Grâce à William, fils de Denis, la famille Droin se perpétue aujourd'hui à Genève. «William Droin avait fait de mauvaises affaires à Londres», explique son arrière-petit-fils. «C'est vraisemblablement pour cette raison que sa femme et lui ont délégué l'éducation de leur fils César à un oncle et une tante de Genève. Ce garçon n'avait que 12 ans quand sa tante Julia Cherbuliez née Droin et son mari sont venus l'attendre en 1883 à Calais pour l'emmener avec eux à Genève.»

Le petit Ceasar

Le petit Ceasar (il orthographiait son prénom à l'anglaise) deviendra l'avocat César Droin, bâtonnier, député au Grand Conseil, avocat conseil du consulat de Grande-Bretagne à Genève. Le premier de ses fils, William, sera à son tour avocat, tandis que le deuxième, Jules, deviendra médecin. L'un des fils de ce dernier, Jacques Droin, né en 1926, sera avocat, juge au Tribunal, puis à la Cour de justice, et enfin à la Cour de cassation. Il est le père de Sylvie Droin, avocate, puis substitut du procureur général , procureur et juge au Tribunal.

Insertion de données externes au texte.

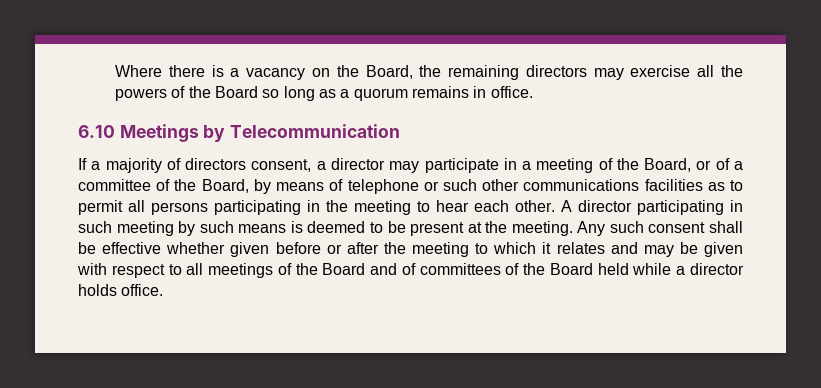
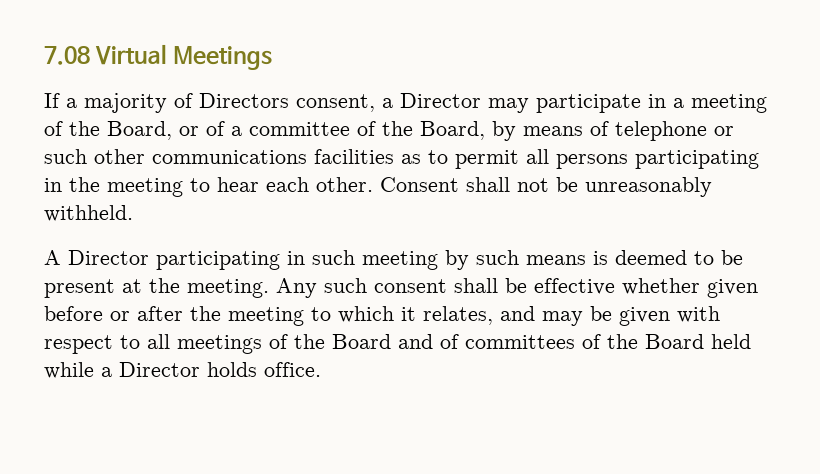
- Where there is a vacancy on the Board, the remaining directors may exercise all the powers of the Board so long as a quorum remains in office.
- 6.10 Meetings by Telecommunication
+ 7.08 Virtual Meetings
- If a majority of directors consent, a director may participate in a meeting of the Board, or of a committee of the Board, by means of telephone or such other communications facilities as to permit all persons participating in the meeting to hear each other.
+ If a majority of Directors consent, a Director may participate in a meeting of the Board, or of a committee of the Board, by means of telephone or such other communications facilities as to permit all persons participating in the meeting to hear each other.
- A director participating in such meeting by such means is deemed to be present at the meeting.
+ Consent shall not be unreasonably withheld.
+ A Director participating in such meeting by such means is deemed to be present at the meeting.
- Any such consent shall be effective whether given before or after the meeting to which it relates and may be given with respect to all meetings of the Board and of committees of the Board held while a director holds office.
+ Any such consent shall be effective whether given before or after the meeting to which it relates, and may be given with respect to all meetings of the Board and of committees of the Board held while a Director holds office.

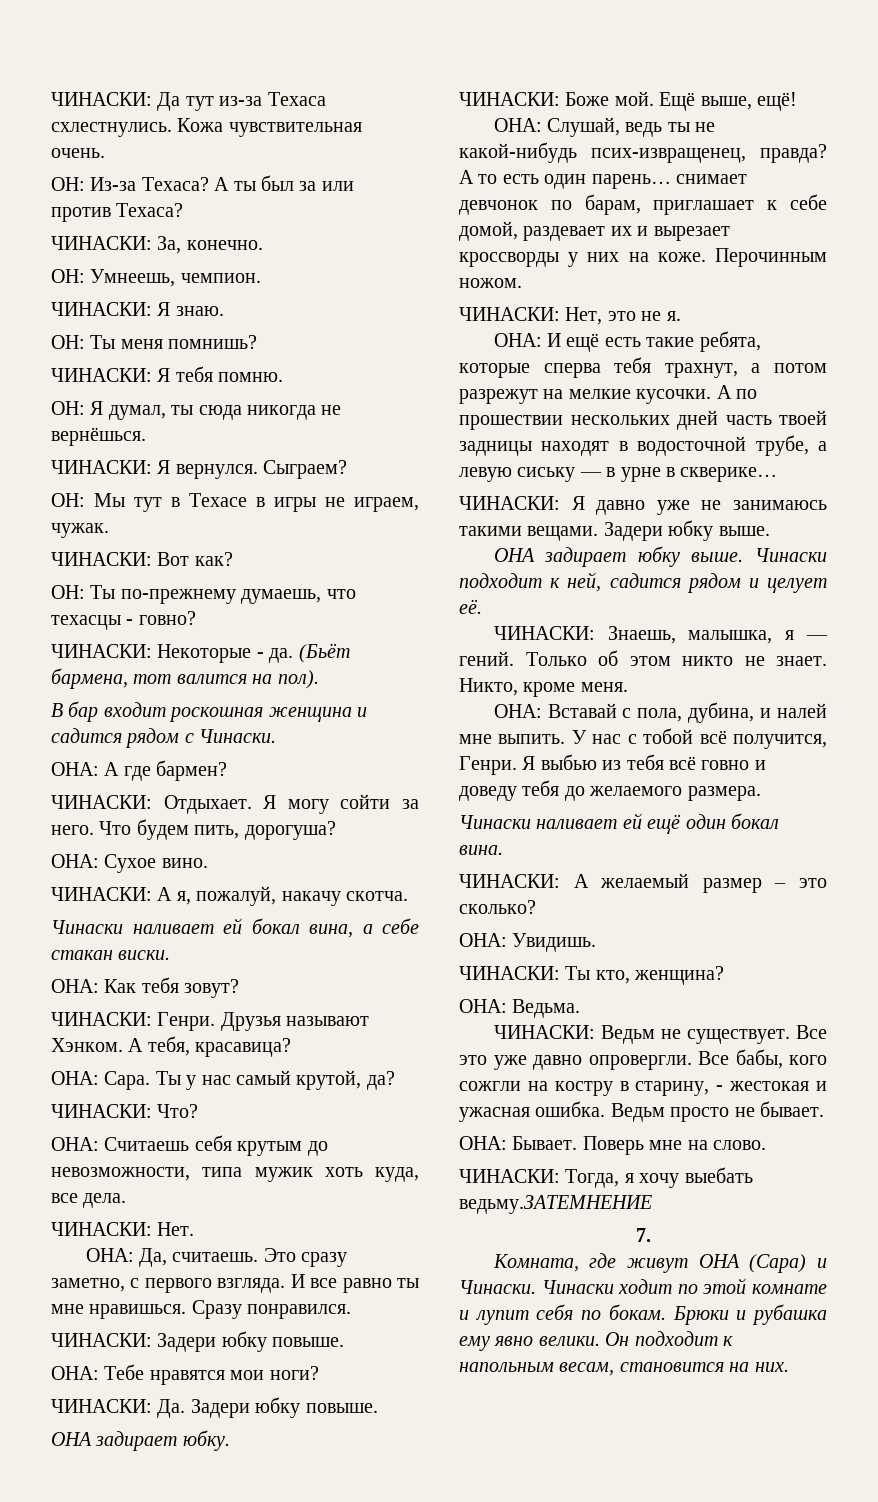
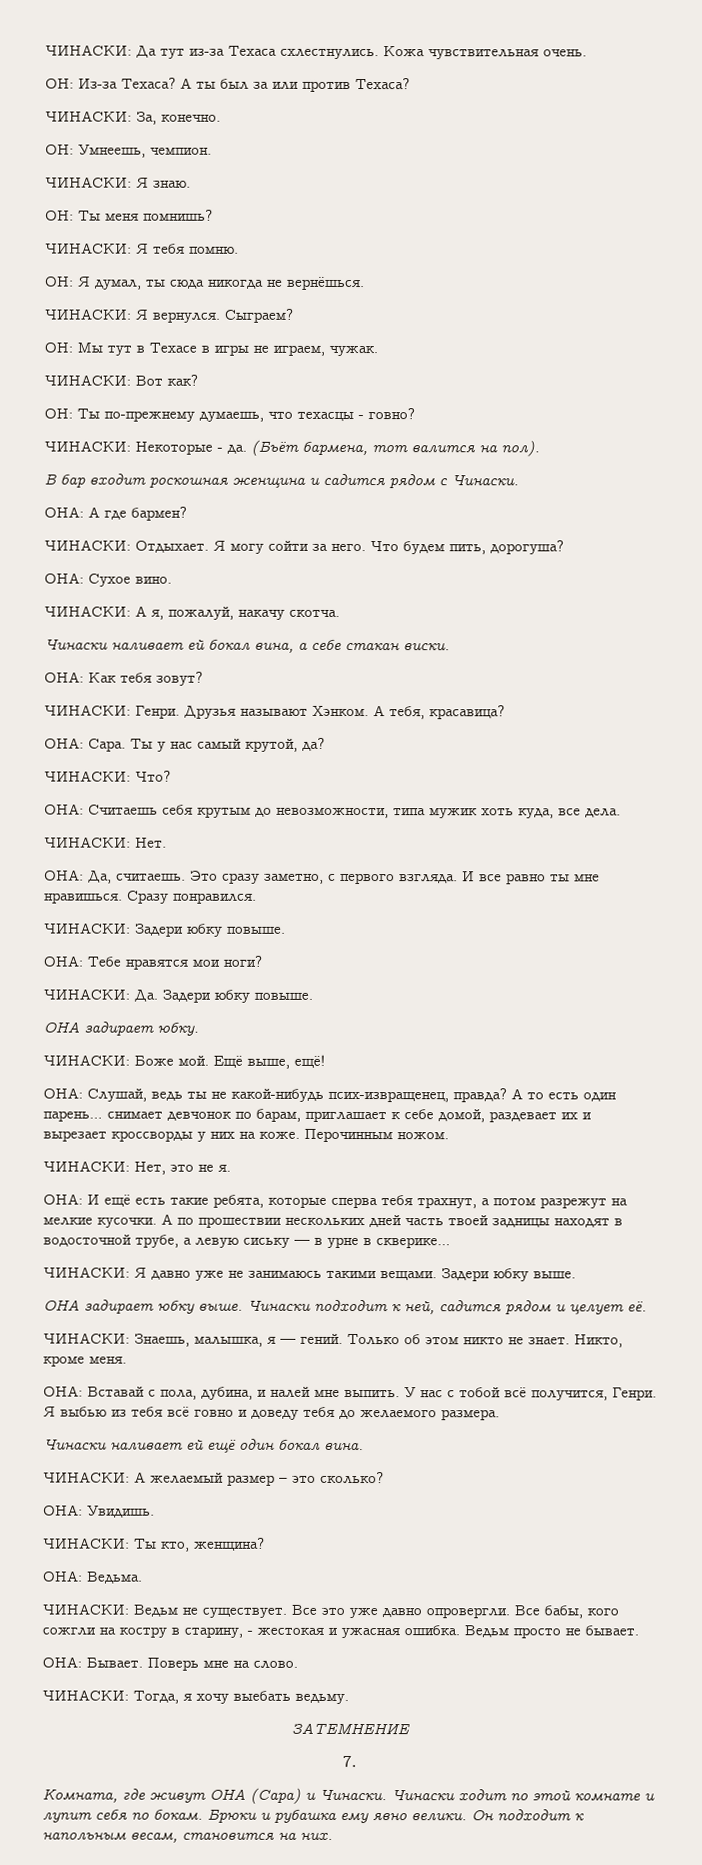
- ЧИНАСКИ: Тогда, я хочу выебать ведьму.ЗАТЕМНЕНИЕ
+ ЧИНАСКИ: Тогда, я хочу выебать ведьму.
+ ЗАТЕМНЕНИЕ

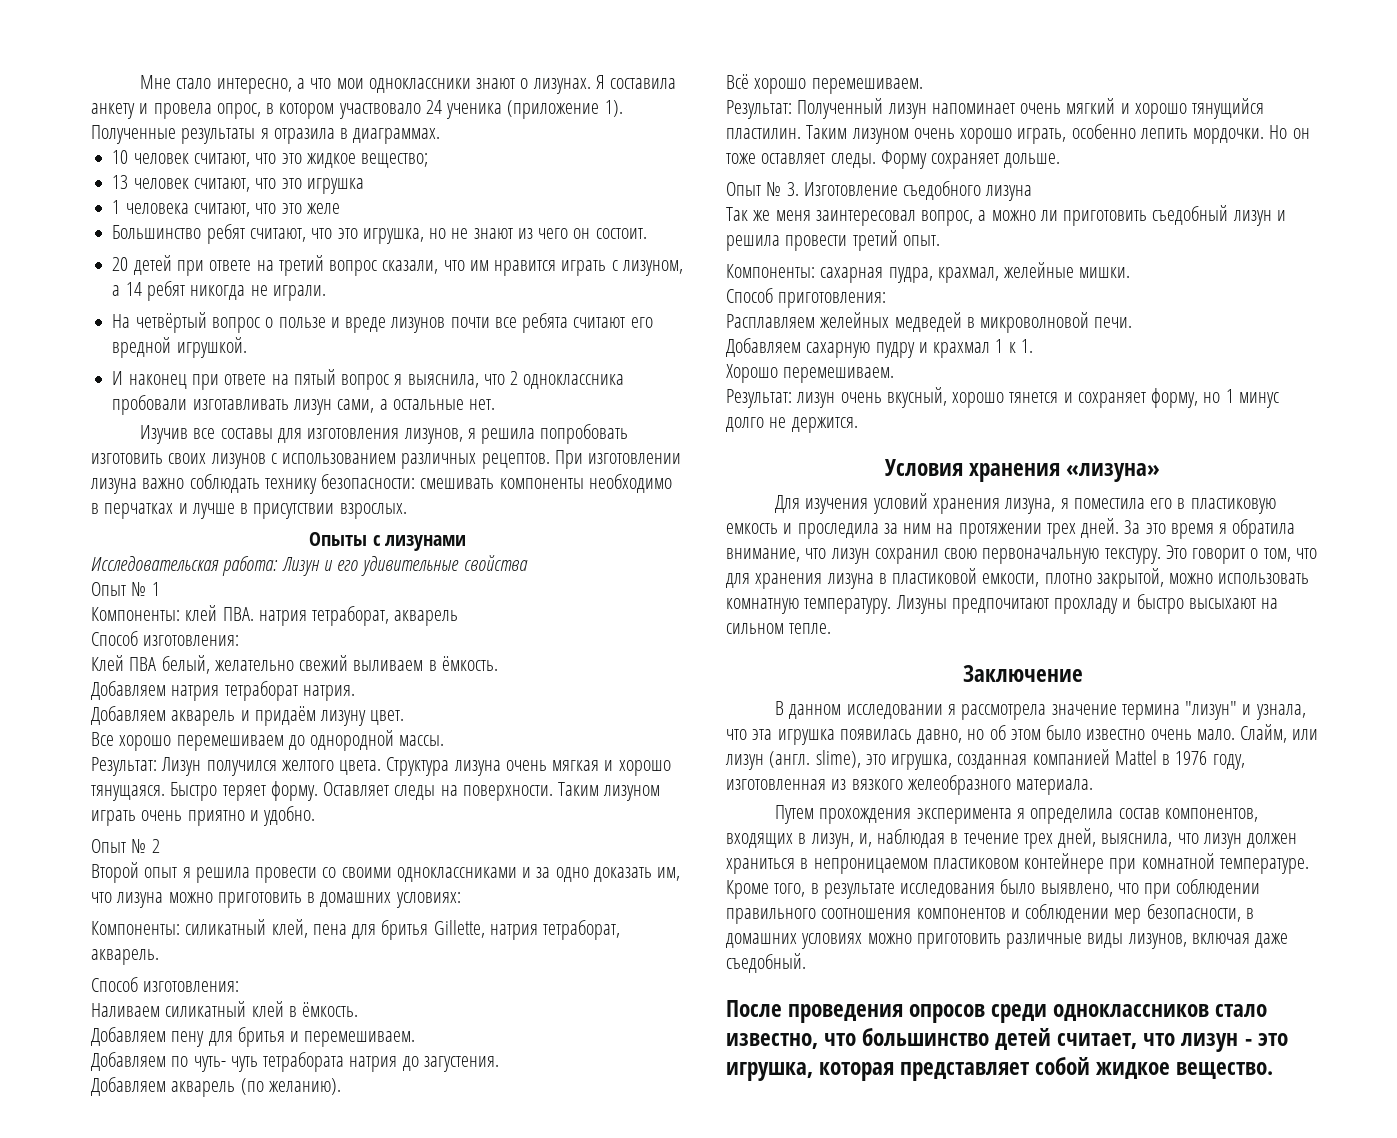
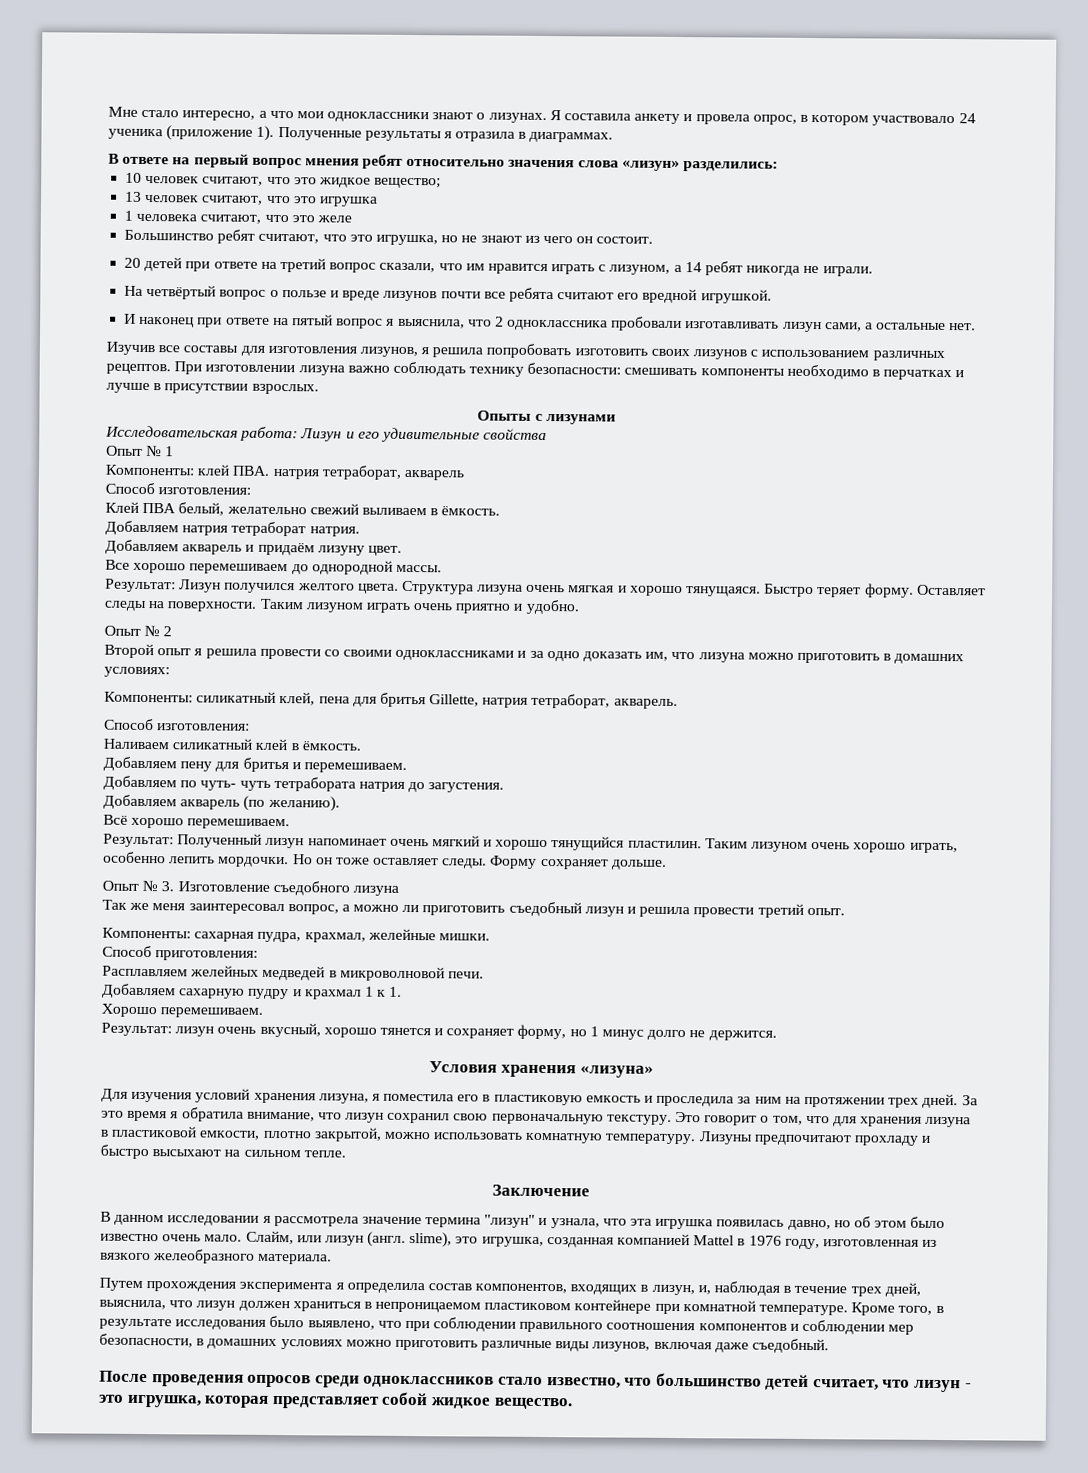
+ В ответе на первый вопрос мнения ребят относительно значения слова «лизун» разделились:

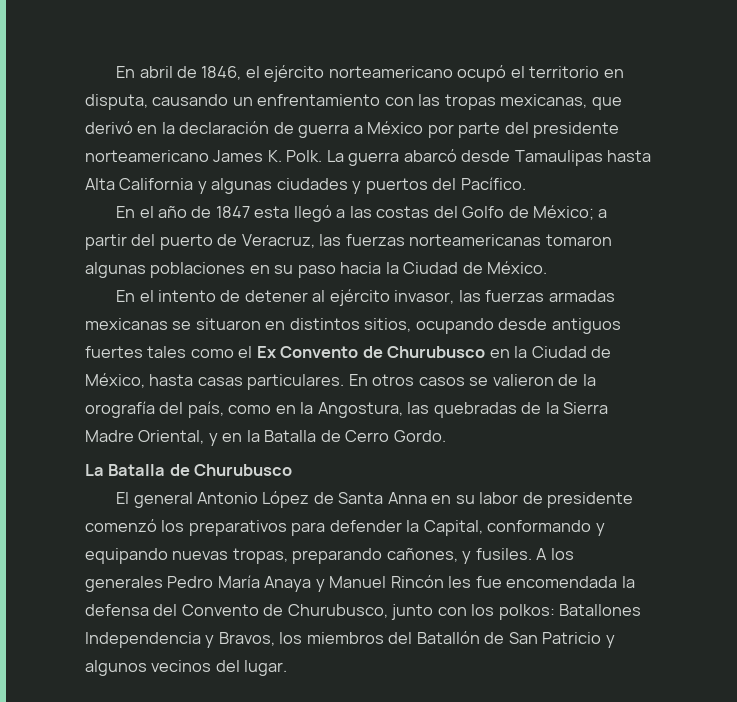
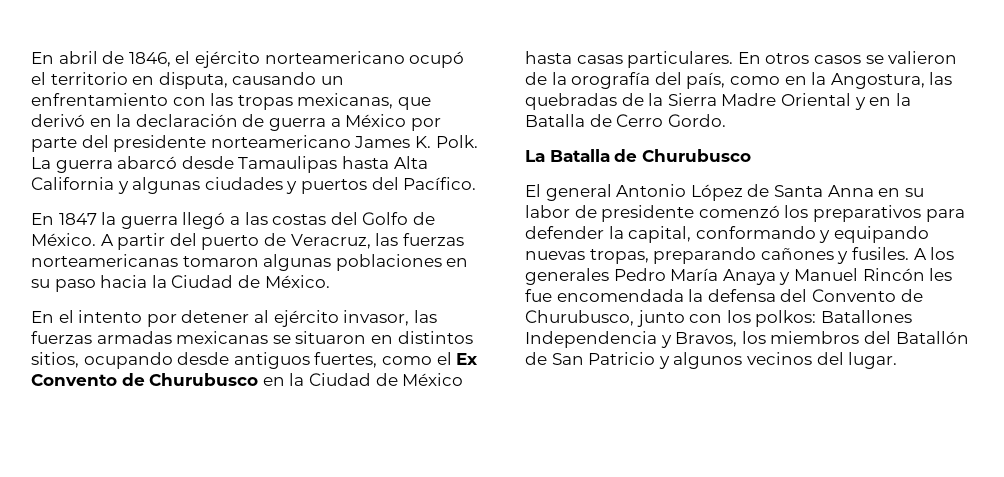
- En el año de 1847 esta llegó a las costas del Golfo de México; a partir del puerto de Veracruz, las fuerzas norteamericanas tomaron algunas poblaciones en su paso hacia la Ciudad de México.
+ En 1847 la guerra llegó a las costas del Golfo de México. A partir del puerto de Veracruz, las fuerzas norteamericanas tomaron algunas poblaciones en su paso hacia la Ciudad de México.
- En el intento de detener al ejército invasor, las fuerzas armadas mexicanas se situaron en distintos sitios, ocupando desde antiguos fuertes tales como el Ex Convento de Churubusco en la Ciudad de México, hasta casas particulares.
+ En el intento por detener al ejército invasor, las fuerzas armadas mexicanas se situaron en distintos sitios, ocupando desde antiguos fuertes, como el Ex Convento de Churubusco en la Ciudad de México hasta casas particulares.
- En otros casos se valieron de la orografía del país, como en la Angostura, las quebradas de la Sierra Madre Oriental, y en la Batalla de Cerro Gordo.
+ En otros casos se valieron de la orografía del país, como en la Angostura, las quebradas de la Sierra Madre Oriental y en la Batalla de Cerro Gordo.
- El general Antonio López de Santa Anna en su labor de presidente comenzó los preparativos para defender la Capital, conformando y equipando nuevas tropas, preparando cañones, y fusiles.
+ El general Antonio López de Santa Anna en su labor de presidente comenzó los preparativos para defender la capital, conformando y equipando nuevas tropas, preparando cañones y fusiles.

«A propos de mon père et de ses frères», fait remarquer Jacques Droin, «on peut dire que les trois fils de César ont épousé trois filles d'Auguste. Leurs femmes avaient pour père l'une Auguste Boissonnas, l'autre Auguste de Morsier et la troisième Auguste Naville.» Le tableau de la famille Droin ne serait pas complet sans Kitty (1830-1879), botaniste distinguée, auteur d'un herbier qui appartient au Conservatoire et Jardin botaniques , et surtout sans sa cousine et belle-soeur Anna (1840-1912), l'éphémère et unique fiancée de Henri-Frédéric Amiel. Souvent citée dans le célèbre Journal intime du professeur genevois, Anna Droin, dite Perline, fille du pasteur Moïse Droin, épousera en 1871 son cousin Henri Droin, fils du banquier César Droin.